Qui est-ce qui se pressait autour du Christ pour entendre sa parole ? Le peuple.

Qui est-ce qui le suivait dans la montagne et les lieux déserts pour écouter ses enseignements ? Le peuple.

Qui voulait le choisir pour roi ? Le peuple.

Qui étendait ses vêtements et jetait devant lui des palmes en criant Hosannah, lors de son entrée à Jérusalem ? Le peuple.

Qui est-ce qui se scandalisait à cause des malades qu’il guérissait le jour du sabbat ? Les scribes et les pharisiens.

Qui l’interrogeait insidieusement et lui tendait des pièges pour le perdre ? Les scribes et les pharisiens.

Qui disait de lui : il est possédé ? Qui l’appelait un homme de bonne chère et aimant le plaisir ? Les scribes et les pharisiens.

Qui le traitait de séditieux et de blasphémateur ? qui se ligua pour le faire mourir ? qui le crucifia sur le Calvaire entre deux voleurs ?

Les scribes et les pharisiens, les docteurs de la loi, le roi Hérode et ses courtisans, le gouverneur romain et les princes des prêtres.

Leur astuce hypocrite trompa le peuple même.

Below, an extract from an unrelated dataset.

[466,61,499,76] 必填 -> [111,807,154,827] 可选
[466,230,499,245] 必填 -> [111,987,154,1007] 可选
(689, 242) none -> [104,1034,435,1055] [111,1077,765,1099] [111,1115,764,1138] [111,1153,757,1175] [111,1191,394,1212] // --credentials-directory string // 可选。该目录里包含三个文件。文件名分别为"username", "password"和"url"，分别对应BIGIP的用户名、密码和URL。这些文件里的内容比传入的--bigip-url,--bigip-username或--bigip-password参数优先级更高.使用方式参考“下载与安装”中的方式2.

Ils le poussèrent à demander la mort de celui qui l’avait nourri dans le désert avec sept pains, qui rendait aux infirmes la santé, la vue aux aveugles, l’ouïe aux sourds, et aux perclus l’usage de leurs membres.

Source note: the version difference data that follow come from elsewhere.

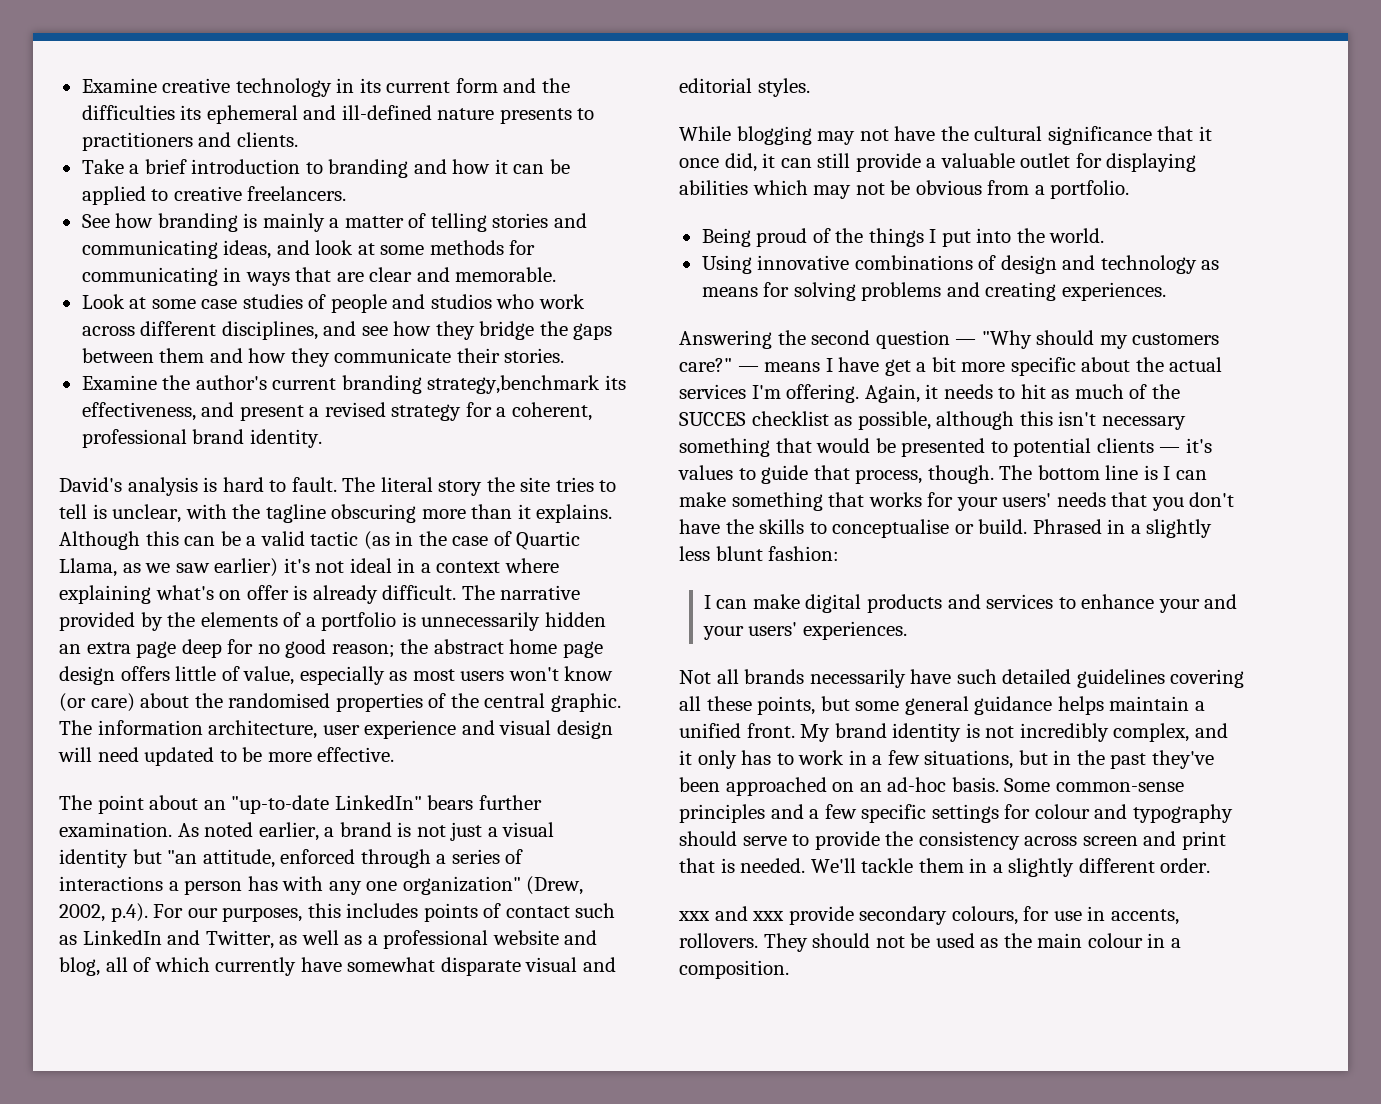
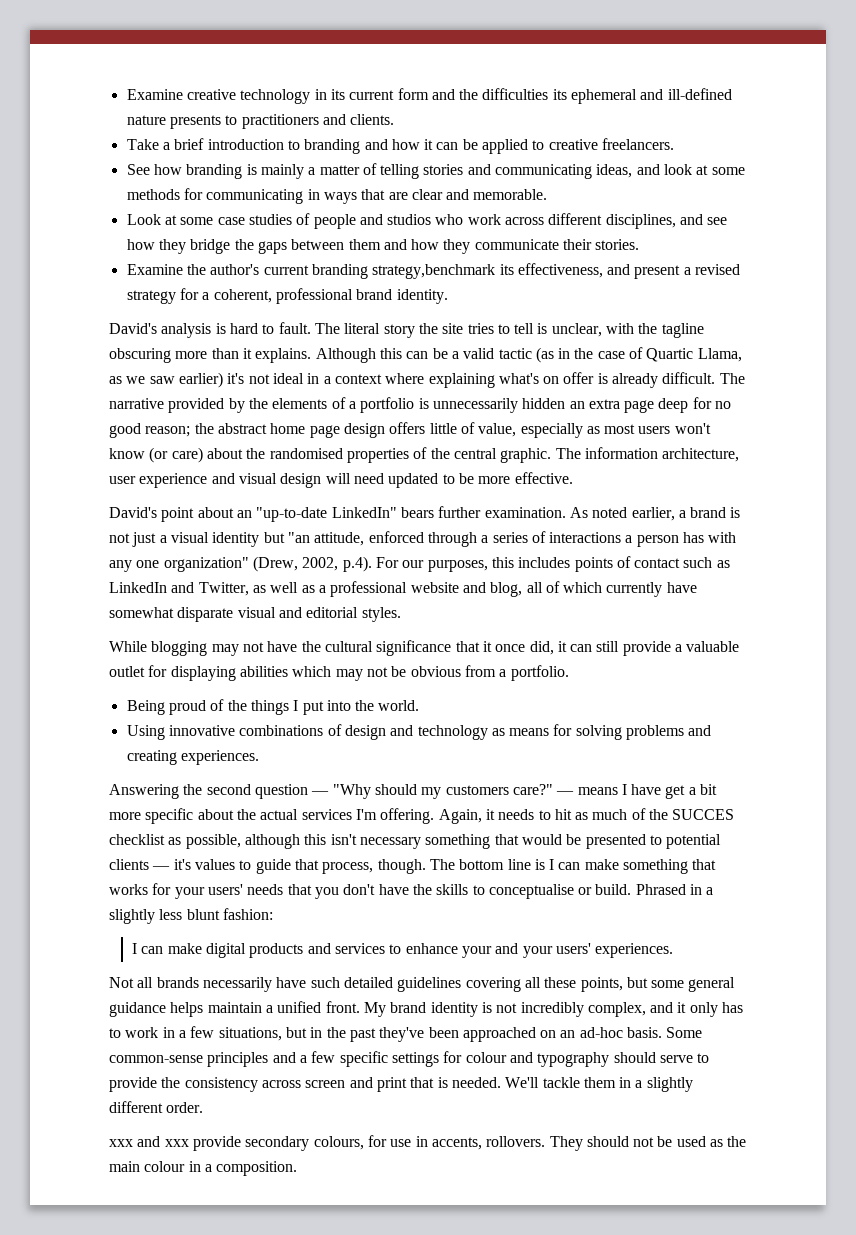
[59,795,92,810] The -> [109,507,157,518] David's

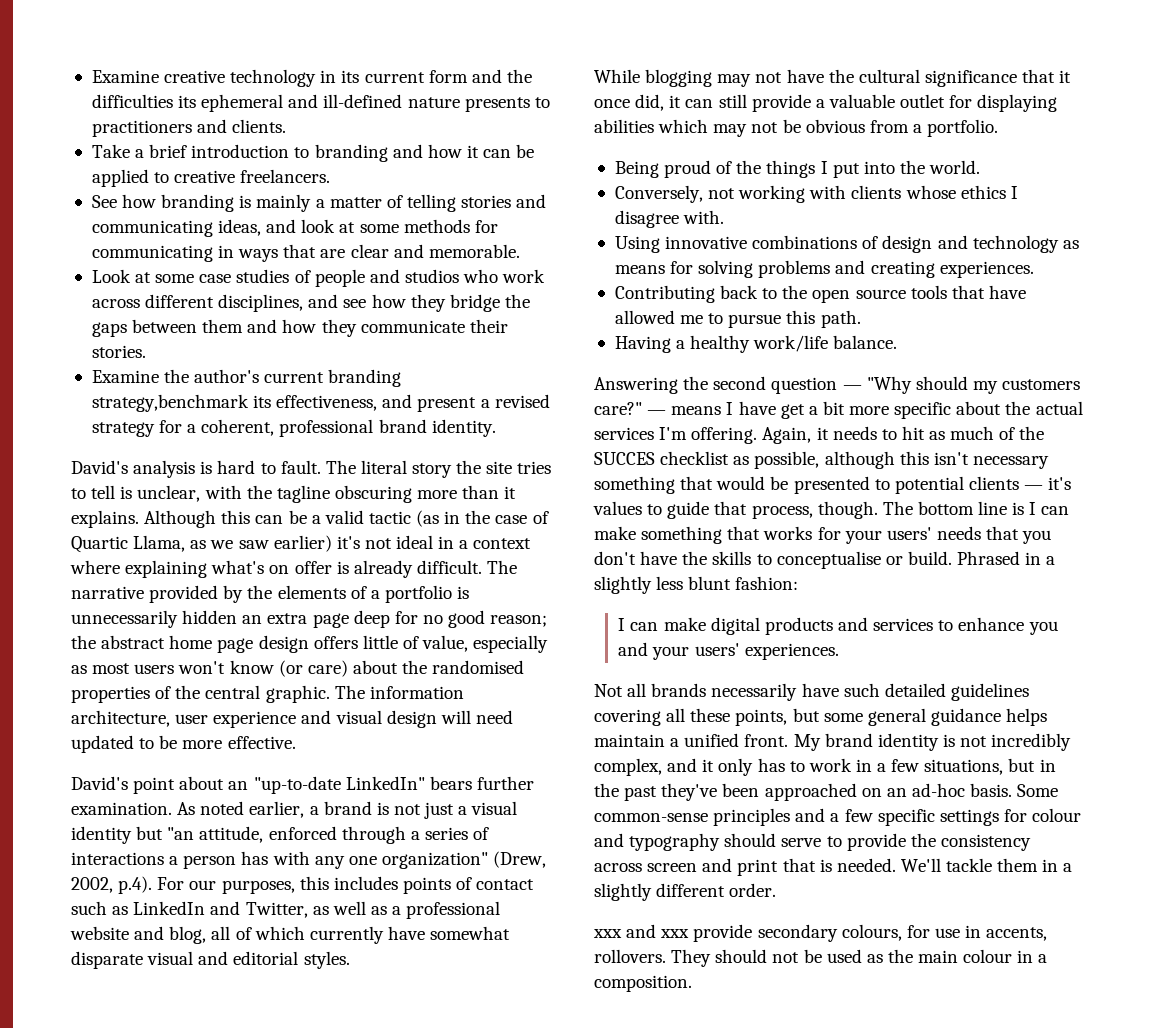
(420, 705) none -> [614,185,1018,203] [614,210,725,228] // Conversely, not working with clients whose ethics I disagree with.
(259, 757) none -> [614,285,1026,303] [614,310,861,328] [614,335,898,353] // Contributing back to the open source tools that have allowed me to pursue this path. // Having a healthy work/life balance.
[461,946,492,958] your -> [1028,621,1058,635] you

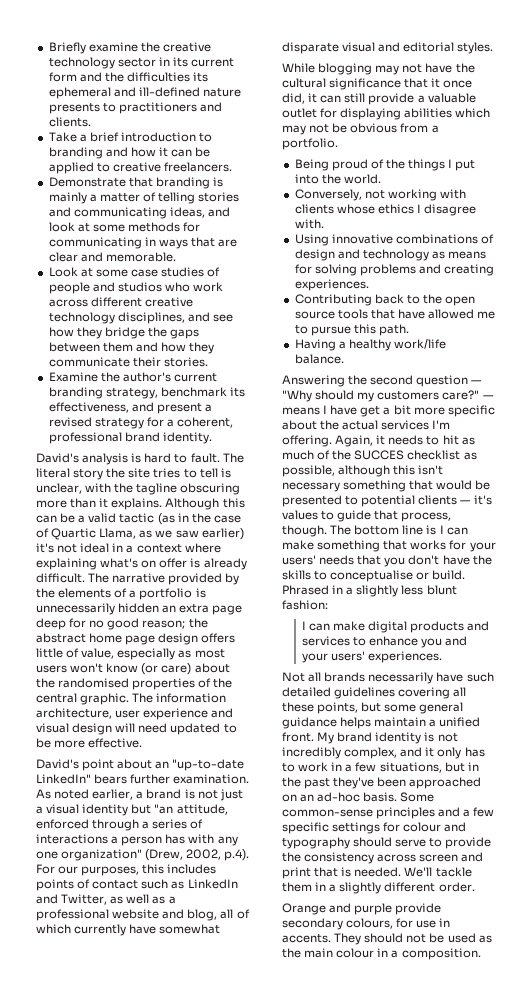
[91,69,317,87] Examine creative technology -> [48,42,211,54] [48,57,156,69] Briefly examine the creative technology sector
[91,194,157,208] See how -> [48,177,153,187] Demonstrate that
(215, 301) none -> [144,297,193,307] [48,312,115,324] creative technology
[91,394,249,412] strategy,benchmark -> [105,387,227,399] strategy, benchmark
[593,924,690,938] xxx and xxx -> [282,903,393,915] Orange and purple
[986,927,1048,941] [594,949,666,963] accents, rollovers. -> [282,934,331,943] accents.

Mais Jésus, voyant qu’on avait séduit ce peuple comme le serpent séduisit la femme, pria son Père, disant : Mon Père, pardonnez-leur, car ils ne savent pas ce qu’ils font.

Et cependant, depuis dix-huit siècles, le Père ne leur a pas encore pardonné, et ils traînent leur supplice par toute la terre, et par toute la terre l’esclave est contraint de se baisser pour les voir.

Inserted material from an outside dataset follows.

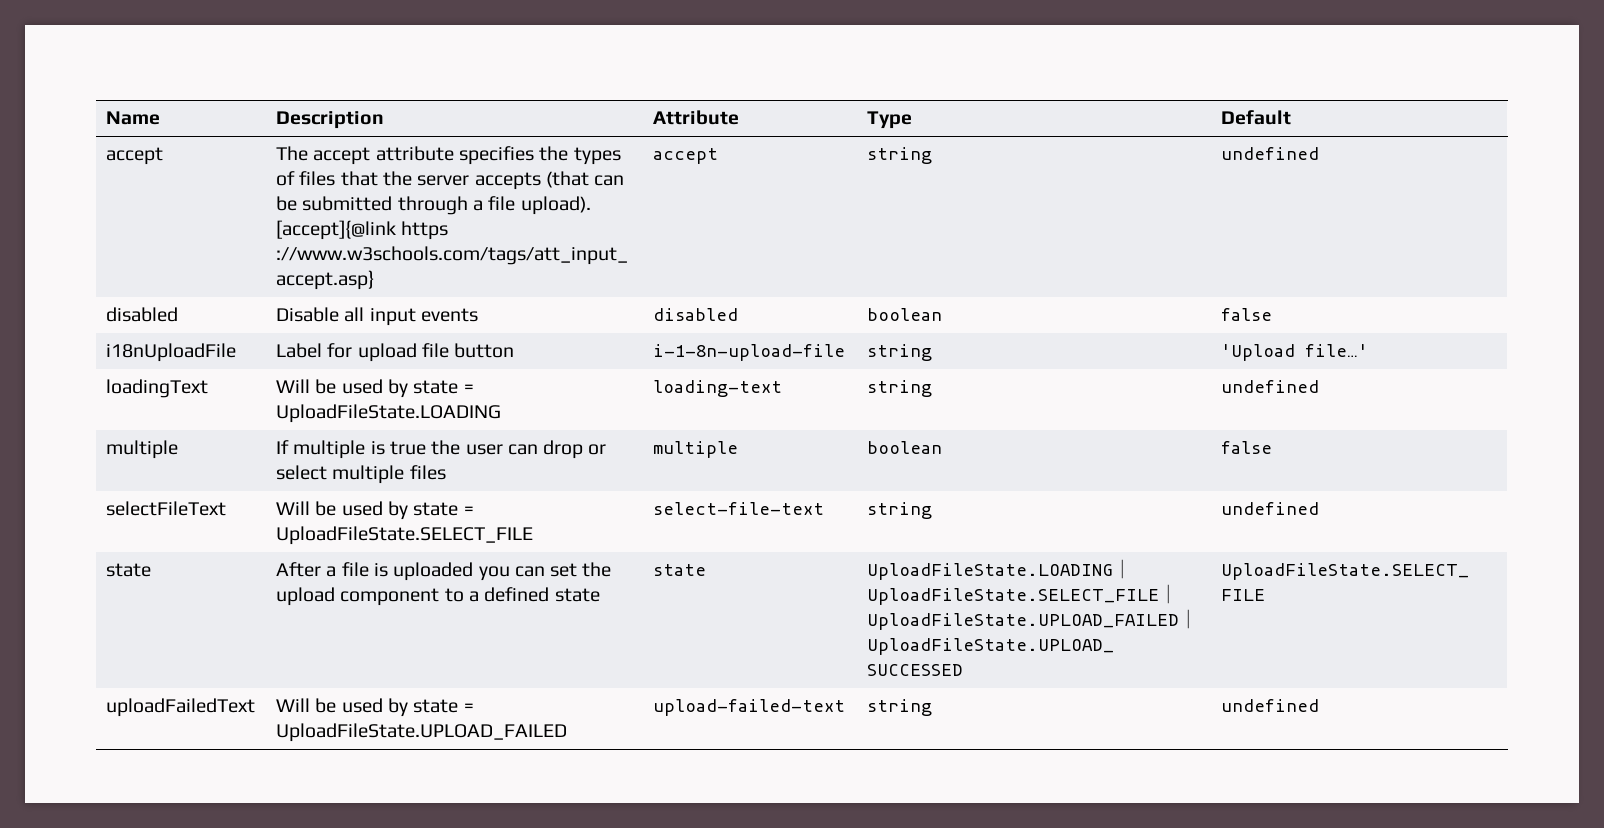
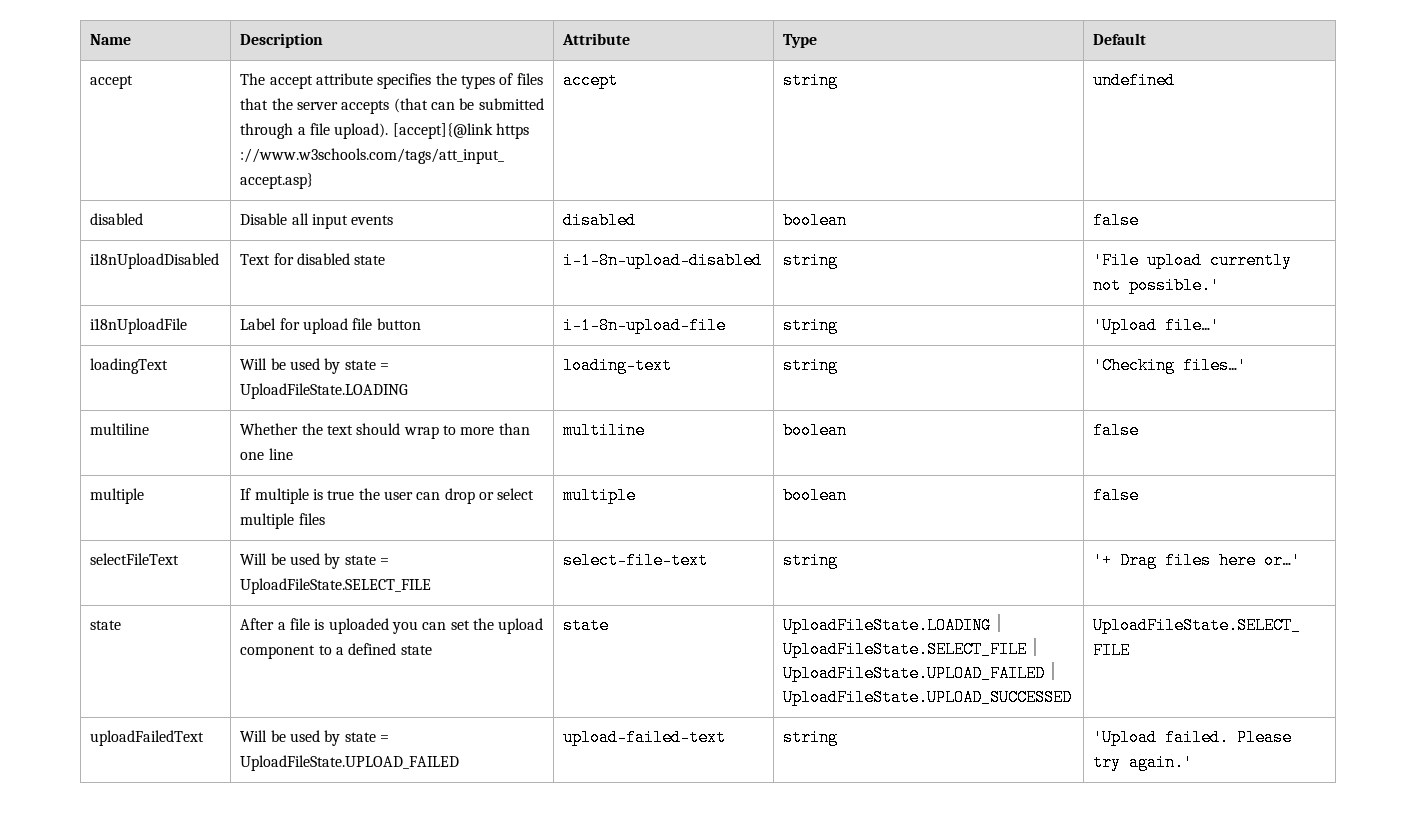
(1273, 314) none -> [90,253,220,269] [240,253,386,265] [563,252,763,269] [783,252,839,269] [1093,252,1293,269] [1093,277,1221,294] // i18nUploadDisabled | Text for disabled state | i-1-8n-upload-disabled | string | 'File upload currently not possible.'
[1221,380,1320,393] undefined -> [1093,357,1248,374] [90,423,150,435] [240,423,530,439] [240,448,293,460] [563,422,646,439] [783,422,848,439] [1093,422,1140,439] 'Checking files…' // multiline | Whether the text should wrap to more than one line | multiline | boolean | false
[1221,502,1320,515] undefined -> [1093,552,1302,569] '+ Drag files here or…'
[1221,699,1320,712] undefined -> [1093,729,1293,746] [1093,754,1194,771] 'Upload failed. Please try again.'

La miséricorde du Christ est sans exclusion. Il est venu dans ce monde pour sauver, non pas quelques hommes, mais tous les hommes ; il a eu pour chacun d’eux une goutte de sang.

Mais les petits, les faibles, les humbles, les pauvres, tous ceux qui souffraient, il les aimait d’un amour de prédilection.

Son cœur battait sur le oceur du peuple, et le cœur du peuple battait sur son cœur.

Et c’est là, sur le cœur du Christ, que les peuples malades se raniment, et que les peuples opprimés reçoivent la force de s’affranchir.

Malheur à ceux qui s’éloignent de lui, qui le renient ! Leur misère est irrémédiable, et leur servitude éternelle.